Imitation isn't flattery if it costs you your business!

Inspirational or Blatant Copying?

Spot the difference between these original and copied designs

In our Spot the Difference gallery, we’ve showcased our members’ stories of senseless design theft, highlighting examples of original design and the legal cases that have ensued from blatant copies. For too long designers have felt helpless against copyists, especially if they are big companies because design law is so complex. We want you to send us your examples which we will carefully consider adding to this site to raise awareness about the increasing number of lookalikes appearing in the marketplace and highlight through social media for you to judge. Below is a very small sample of some of case studies, only a very few reached a final Court hearing.

Studio William Cutlery MEPRA S.p.A

Studio William Cutlery

Despite denying liability, Mepra S.p.A paid Anti Copying in Design (ACID) member Studio William Cutlery / William Welch Designs an undisclosed, but substantial sum and settlement figure, for damages and costs.
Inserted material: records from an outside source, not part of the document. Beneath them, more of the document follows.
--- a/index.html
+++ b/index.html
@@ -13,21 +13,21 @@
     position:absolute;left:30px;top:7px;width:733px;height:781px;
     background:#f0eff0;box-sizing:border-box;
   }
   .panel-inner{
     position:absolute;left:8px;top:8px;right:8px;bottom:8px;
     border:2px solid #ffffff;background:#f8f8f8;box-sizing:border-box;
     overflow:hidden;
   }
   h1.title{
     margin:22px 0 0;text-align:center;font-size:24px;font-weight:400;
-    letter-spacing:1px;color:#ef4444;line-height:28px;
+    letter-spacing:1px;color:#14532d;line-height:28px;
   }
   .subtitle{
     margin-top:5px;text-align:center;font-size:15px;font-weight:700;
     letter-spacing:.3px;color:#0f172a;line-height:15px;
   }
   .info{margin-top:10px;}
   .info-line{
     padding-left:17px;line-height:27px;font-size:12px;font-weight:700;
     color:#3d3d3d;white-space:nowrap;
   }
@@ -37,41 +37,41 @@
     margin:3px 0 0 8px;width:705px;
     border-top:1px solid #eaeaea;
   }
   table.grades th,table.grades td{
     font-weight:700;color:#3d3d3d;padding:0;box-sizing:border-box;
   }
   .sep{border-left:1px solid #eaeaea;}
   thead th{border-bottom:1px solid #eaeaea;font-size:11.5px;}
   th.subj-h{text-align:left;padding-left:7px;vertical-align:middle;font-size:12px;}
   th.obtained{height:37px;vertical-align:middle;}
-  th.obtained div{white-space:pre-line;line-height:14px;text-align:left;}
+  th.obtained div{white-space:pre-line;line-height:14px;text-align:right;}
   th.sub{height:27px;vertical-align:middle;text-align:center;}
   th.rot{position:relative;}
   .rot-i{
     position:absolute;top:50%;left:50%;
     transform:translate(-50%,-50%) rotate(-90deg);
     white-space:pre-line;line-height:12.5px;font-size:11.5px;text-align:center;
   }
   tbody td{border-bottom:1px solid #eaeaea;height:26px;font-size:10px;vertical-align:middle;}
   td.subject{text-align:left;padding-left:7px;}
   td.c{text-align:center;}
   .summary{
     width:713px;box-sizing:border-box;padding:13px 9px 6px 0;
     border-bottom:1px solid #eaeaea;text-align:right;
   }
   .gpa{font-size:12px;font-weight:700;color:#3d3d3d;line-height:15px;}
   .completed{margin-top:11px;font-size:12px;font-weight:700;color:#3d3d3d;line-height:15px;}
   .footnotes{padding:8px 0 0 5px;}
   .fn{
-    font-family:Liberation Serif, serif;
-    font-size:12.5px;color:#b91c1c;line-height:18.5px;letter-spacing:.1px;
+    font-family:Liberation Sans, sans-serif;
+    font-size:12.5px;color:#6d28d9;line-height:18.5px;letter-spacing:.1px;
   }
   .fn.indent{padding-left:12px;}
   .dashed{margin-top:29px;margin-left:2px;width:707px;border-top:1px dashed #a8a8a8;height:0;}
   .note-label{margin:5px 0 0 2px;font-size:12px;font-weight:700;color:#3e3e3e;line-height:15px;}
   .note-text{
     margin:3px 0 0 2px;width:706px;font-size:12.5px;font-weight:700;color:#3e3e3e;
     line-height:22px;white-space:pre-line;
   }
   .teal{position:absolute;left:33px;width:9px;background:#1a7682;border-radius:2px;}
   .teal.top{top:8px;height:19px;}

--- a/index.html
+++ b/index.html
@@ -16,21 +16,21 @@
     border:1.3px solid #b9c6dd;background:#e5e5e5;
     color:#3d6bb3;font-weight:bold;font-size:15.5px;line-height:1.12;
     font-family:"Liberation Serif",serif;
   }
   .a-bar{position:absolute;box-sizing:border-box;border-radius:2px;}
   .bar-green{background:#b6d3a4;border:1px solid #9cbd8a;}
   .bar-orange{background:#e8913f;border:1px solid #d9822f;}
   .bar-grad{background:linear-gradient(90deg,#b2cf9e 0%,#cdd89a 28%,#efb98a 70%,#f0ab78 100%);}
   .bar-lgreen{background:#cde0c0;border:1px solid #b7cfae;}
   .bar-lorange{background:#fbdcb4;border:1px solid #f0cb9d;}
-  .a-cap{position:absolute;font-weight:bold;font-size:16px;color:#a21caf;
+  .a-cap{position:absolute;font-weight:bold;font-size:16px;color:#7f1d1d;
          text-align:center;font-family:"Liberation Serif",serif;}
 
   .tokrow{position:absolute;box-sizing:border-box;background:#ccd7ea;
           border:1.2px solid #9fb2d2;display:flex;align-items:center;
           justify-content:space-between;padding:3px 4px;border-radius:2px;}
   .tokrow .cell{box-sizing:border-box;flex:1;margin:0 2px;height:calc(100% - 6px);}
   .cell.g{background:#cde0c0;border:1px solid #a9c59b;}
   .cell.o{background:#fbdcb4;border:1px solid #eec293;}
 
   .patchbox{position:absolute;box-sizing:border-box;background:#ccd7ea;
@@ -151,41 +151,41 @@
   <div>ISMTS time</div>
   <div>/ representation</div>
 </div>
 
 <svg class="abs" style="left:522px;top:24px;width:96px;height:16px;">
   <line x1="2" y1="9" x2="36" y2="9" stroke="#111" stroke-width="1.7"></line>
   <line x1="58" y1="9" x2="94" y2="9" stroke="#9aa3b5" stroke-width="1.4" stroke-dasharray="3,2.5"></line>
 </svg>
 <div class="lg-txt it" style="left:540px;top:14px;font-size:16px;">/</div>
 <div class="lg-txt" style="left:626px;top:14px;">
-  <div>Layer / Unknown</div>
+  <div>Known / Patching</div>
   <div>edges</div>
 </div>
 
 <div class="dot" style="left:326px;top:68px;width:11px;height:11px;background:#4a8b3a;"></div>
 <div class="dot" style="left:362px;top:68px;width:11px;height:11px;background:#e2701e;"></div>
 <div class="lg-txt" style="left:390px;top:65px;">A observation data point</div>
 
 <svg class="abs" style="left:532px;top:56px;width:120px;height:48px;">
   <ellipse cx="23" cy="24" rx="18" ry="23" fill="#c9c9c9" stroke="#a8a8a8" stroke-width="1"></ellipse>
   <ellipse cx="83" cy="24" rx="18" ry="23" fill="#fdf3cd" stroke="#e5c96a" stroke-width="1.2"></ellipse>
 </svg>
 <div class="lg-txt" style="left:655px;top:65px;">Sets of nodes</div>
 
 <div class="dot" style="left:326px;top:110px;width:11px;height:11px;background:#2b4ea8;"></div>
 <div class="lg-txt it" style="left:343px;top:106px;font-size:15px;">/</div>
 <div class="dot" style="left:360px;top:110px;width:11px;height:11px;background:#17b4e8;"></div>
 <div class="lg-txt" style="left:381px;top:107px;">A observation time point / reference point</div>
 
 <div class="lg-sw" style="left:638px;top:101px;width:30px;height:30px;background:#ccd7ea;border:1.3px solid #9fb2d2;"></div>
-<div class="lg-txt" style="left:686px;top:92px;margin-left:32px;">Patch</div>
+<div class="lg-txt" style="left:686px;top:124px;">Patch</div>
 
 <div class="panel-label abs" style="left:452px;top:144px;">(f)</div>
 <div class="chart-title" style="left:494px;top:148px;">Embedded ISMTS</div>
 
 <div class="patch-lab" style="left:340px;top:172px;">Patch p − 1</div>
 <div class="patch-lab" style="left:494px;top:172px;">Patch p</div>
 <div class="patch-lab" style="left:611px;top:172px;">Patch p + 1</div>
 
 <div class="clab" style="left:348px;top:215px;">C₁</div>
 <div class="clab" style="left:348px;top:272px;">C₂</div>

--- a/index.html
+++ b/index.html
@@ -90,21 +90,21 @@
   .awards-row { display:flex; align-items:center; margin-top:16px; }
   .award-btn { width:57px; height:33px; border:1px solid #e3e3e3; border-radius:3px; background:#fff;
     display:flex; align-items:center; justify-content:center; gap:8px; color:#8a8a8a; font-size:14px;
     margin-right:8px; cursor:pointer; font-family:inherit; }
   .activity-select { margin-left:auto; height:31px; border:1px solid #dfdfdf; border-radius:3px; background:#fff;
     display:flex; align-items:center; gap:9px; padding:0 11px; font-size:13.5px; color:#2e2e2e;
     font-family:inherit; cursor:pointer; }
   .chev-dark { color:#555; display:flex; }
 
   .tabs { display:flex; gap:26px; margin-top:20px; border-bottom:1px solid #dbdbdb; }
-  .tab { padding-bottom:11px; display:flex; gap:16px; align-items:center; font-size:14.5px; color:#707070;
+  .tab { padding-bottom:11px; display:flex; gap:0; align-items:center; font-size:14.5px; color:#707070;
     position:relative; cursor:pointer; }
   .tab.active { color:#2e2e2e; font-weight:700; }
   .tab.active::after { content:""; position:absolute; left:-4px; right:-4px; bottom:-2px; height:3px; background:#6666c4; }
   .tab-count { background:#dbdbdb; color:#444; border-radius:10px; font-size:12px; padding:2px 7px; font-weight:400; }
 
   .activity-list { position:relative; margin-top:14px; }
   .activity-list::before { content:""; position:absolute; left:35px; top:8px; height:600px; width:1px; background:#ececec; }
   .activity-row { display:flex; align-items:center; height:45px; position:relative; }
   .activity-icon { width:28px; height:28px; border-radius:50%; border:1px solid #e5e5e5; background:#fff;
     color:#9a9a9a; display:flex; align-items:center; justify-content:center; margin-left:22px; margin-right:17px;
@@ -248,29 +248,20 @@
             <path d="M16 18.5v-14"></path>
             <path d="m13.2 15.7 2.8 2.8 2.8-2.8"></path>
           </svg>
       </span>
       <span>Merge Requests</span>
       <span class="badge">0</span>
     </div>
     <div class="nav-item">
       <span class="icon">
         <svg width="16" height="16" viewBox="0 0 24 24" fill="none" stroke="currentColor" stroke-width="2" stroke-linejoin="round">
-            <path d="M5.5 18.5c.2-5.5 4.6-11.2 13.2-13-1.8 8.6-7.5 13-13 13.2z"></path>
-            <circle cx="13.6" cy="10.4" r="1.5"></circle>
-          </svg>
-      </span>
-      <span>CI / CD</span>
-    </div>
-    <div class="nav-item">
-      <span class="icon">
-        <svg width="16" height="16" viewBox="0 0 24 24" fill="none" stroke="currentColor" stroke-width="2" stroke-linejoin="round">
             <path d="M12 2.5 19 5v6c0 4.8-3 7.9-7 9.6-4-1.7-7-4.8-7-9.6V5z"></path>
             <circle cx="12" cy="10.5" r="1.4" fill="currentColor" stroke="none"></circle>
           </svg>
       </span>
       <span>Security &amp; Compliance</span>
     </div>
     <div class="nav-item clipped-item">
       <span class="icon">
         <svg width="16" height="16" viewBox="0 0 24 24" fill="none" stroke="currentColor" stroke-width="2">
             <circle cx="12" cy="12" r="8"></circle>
They also destroyed the remaining stock and the relevant tooling to make the “lookalikes” in the presence of a notary public. This followed a discovery during 2023, by Studio William when they were horrified to find what they believed were a blatant set of infringements by Mepra S.p.A who appeared to be selling what some would say were “direct replicas” of several designs in its “Grove” range at an international trade fair.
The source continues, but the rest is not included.